Erika Verik/Tonya Mosley
For as long as she can remember, Tonya Mosley, the new co-host of Fresh Air, always wanted to be a journalist. It’s a passion she traces back to her grandfather.
“[My grandfather] loved newspapers. He loved watching television. He had the radio on in his home all the time,” Mosley says. “And because of how he exposed me to news, I then became interested in it … and the rest is history.”
Mosley grew up in Detroit in the 1980s and ’90s, and attended the University of Missouri with the intention of becoming a print journalist. But in her senior year of college, she landed a job as a teleprompter operator at the local ABC affiliate, which launched her into TV news. She worked her way up to became a producer for the morning and afternoon shows in Columbia, Mo., then branched out as a TV reporter in several cities, including Seattle and Louisville.
Through it all, Mosley was frequently the only Black person in the newsroom, which left her feeling scrutinized, “like I had to be better than everyone else, or I had to make sure that I was twice as good, because if I make one mistake, everyone, their eyes are on me,” she says.

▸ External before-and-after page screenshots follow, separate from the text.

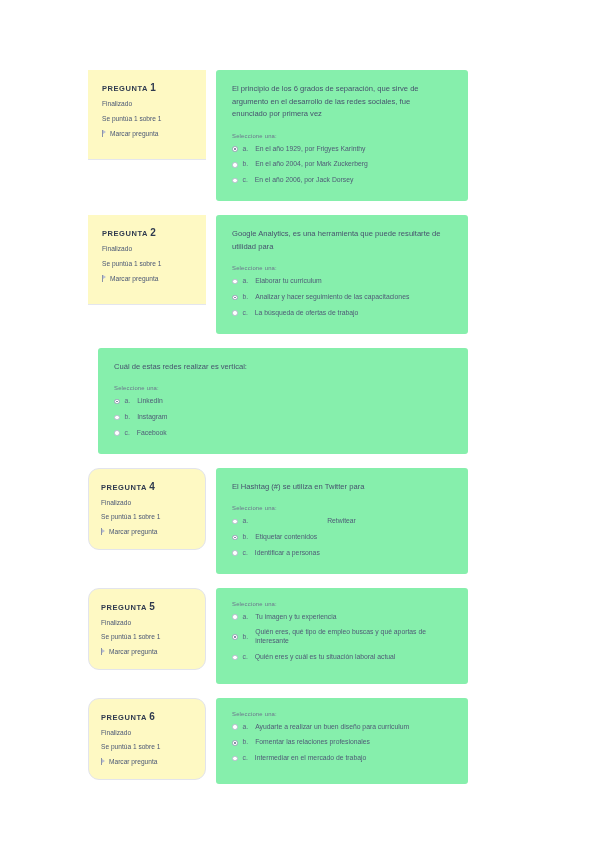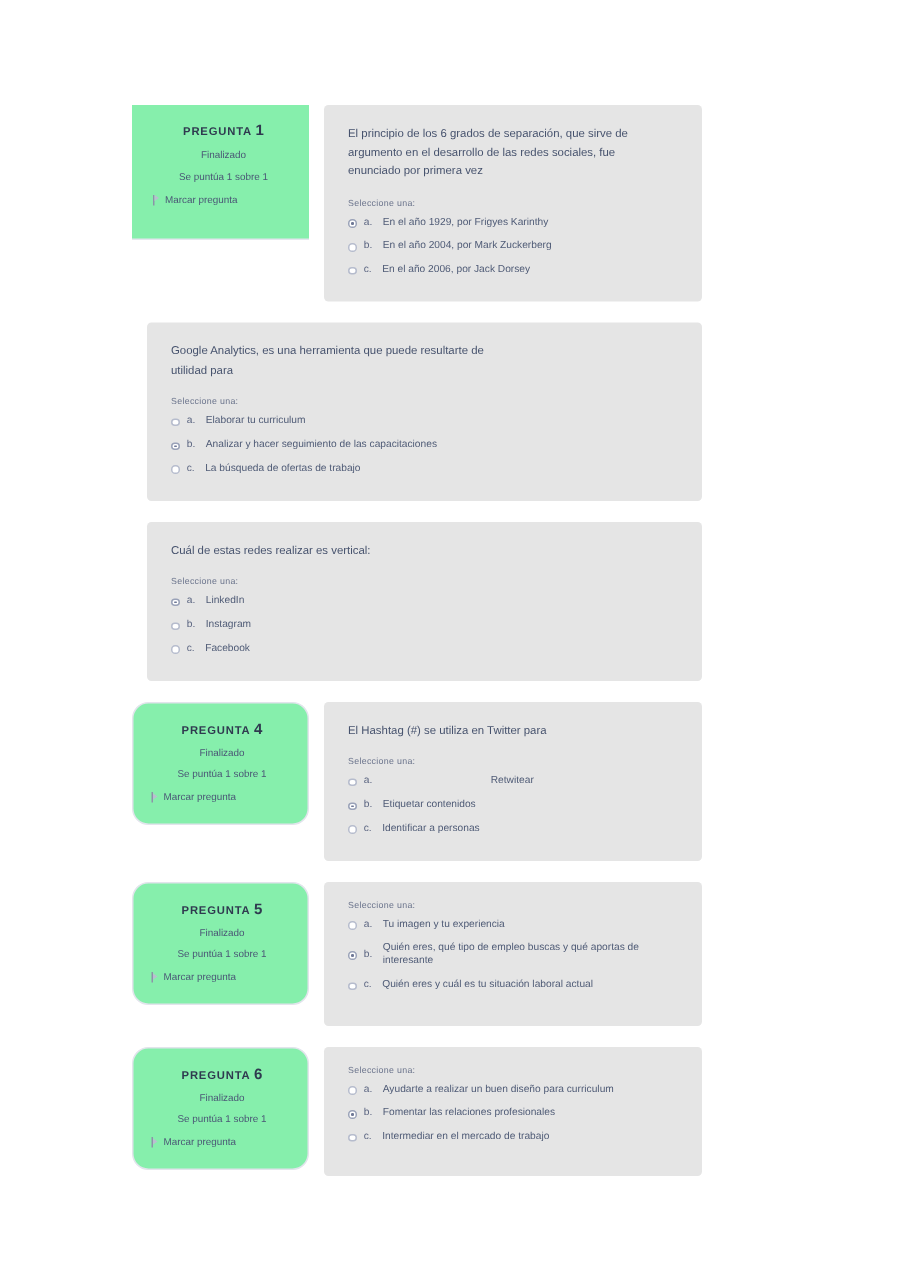--- a/index.html
+++ b/index.html
@@ -40,8 +40,7 @@
     width: 118px;
     flex: 0 0 118px;
     padding: 12px 10px 14px 14px;
-    background: #86efac;
-    text-align: center;
+    background: #fef9c3;
   }
   .qinfo.boxed {
     border: 1px solid #e2e4ec;

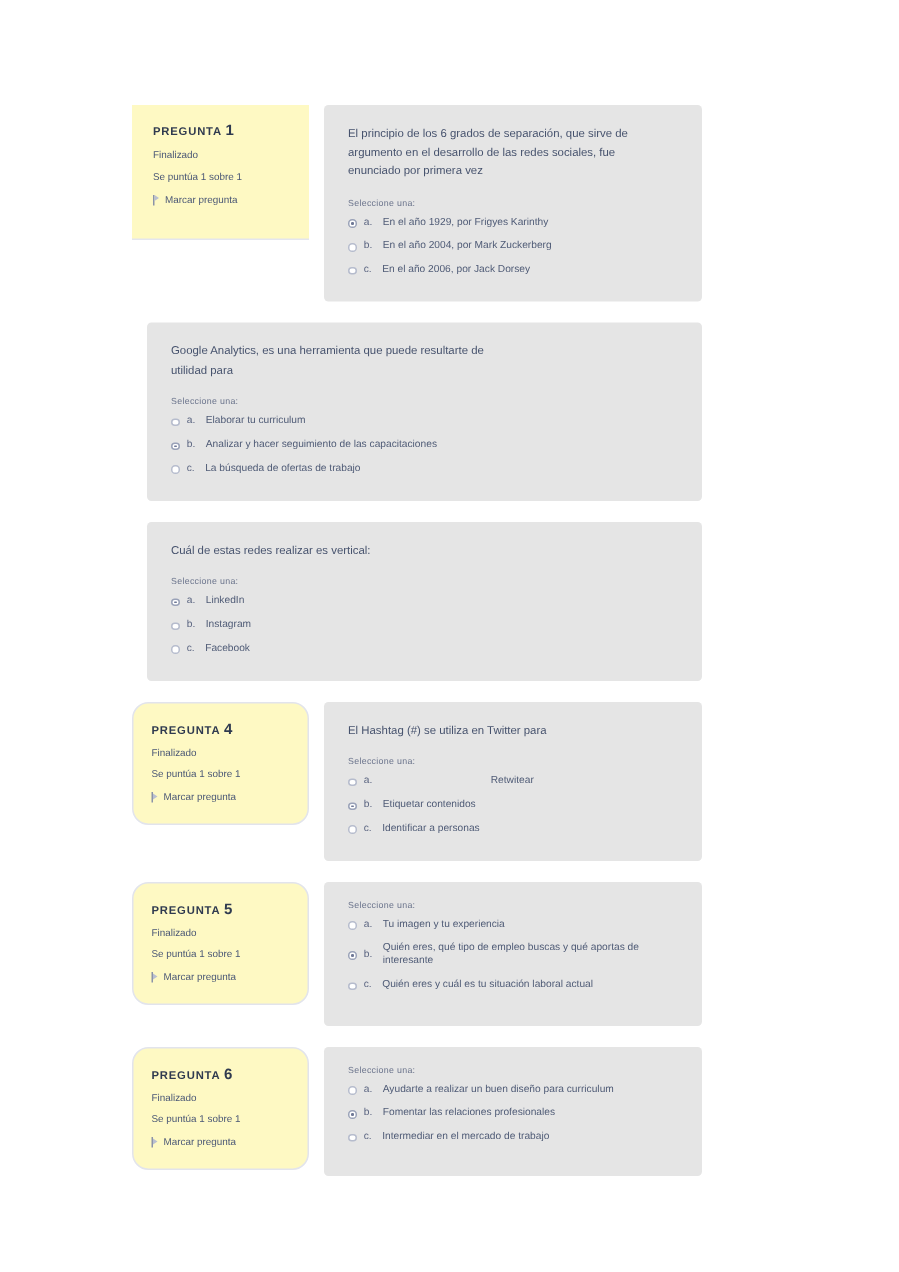--- a/index.html
+++ b/index.html
@@ -110,7 +110,7 @@
   .qcontent {
     flex: 1 1 auto;
     margin-left: 10px;
-    background: #e5e5e5;
+    background: #86efac;
     border-radius: 3px;
     padding: 13px 16px 16px 16px;
     min-height: 86px;

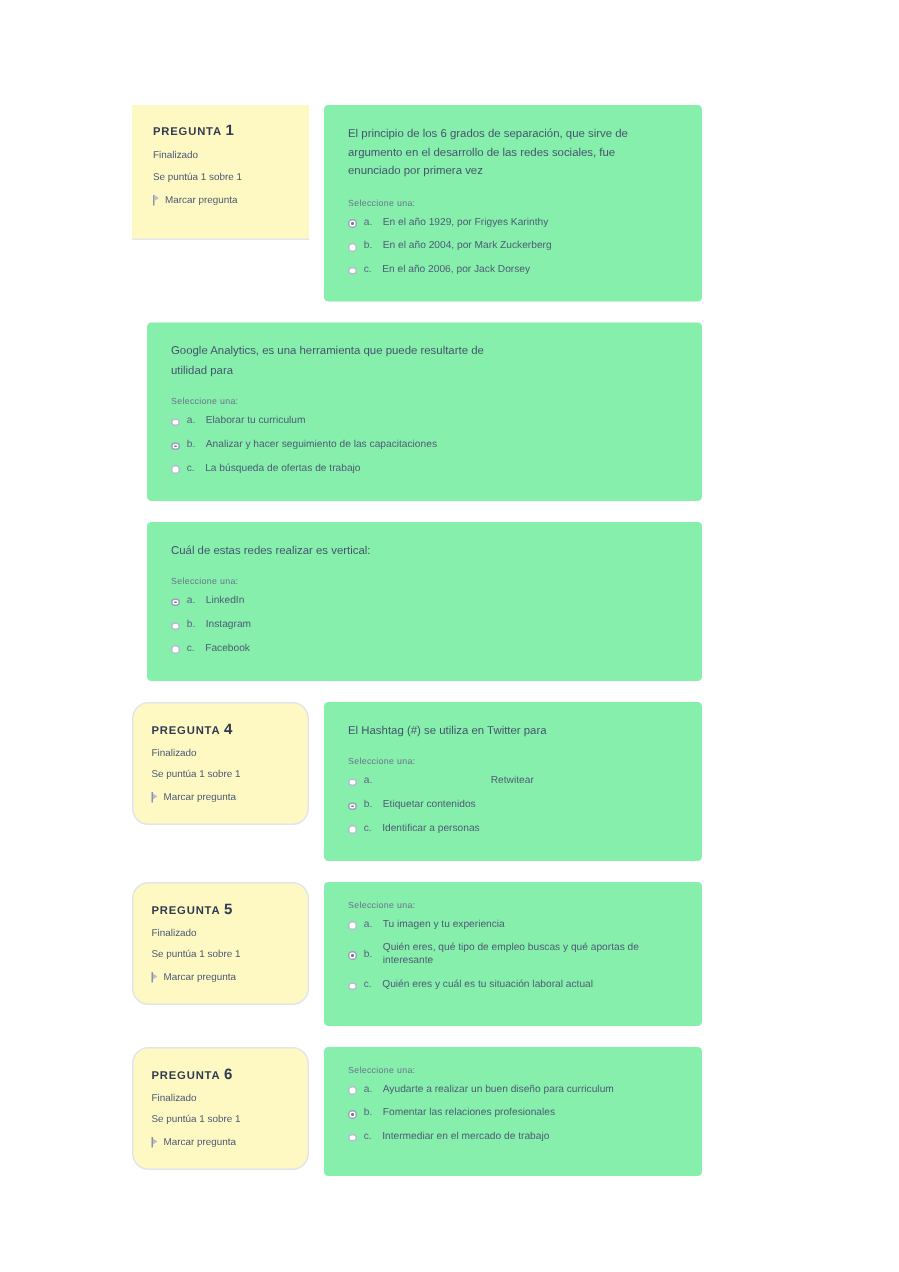--- a/index.html
+++ b/index.html
@@ -217,6 +217,15 @@
         </div>
       </div>
       <div class="qblock">
+        <div class="qinfo ruled">
+          <div class="qnum"><span>PREGUNTA</span> <span class="num">2</span></div>
+          <div class="qmeta">Finalizado</div>
+          <div class="qmeta">Se puntúa 1 sobre 1</div>
+          <div class="qflag">
+            <span class="flag-icon"></span>
+            <span>Marcar pregunta</span>
+          </div>
+        </div>
         <div class="qcontent">
           <div class="qtext">Google Analytics, es una herramienta que puede resultarte de utilidad para</div>
           <div class="select-label">Seleccione una:</div>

In meetings, coworkers sometimes dismissed stories about the Black community as not interesting or newsworthy. “I kind of became someone who had to explain Black culture to newsrooms or fight a little bit harder to cover stories on certain parts of town,” Mosley says. “I always had to fight against who I was in this moment to tell teams why we should care, which was pretty exhausting towards the end of my career in television.”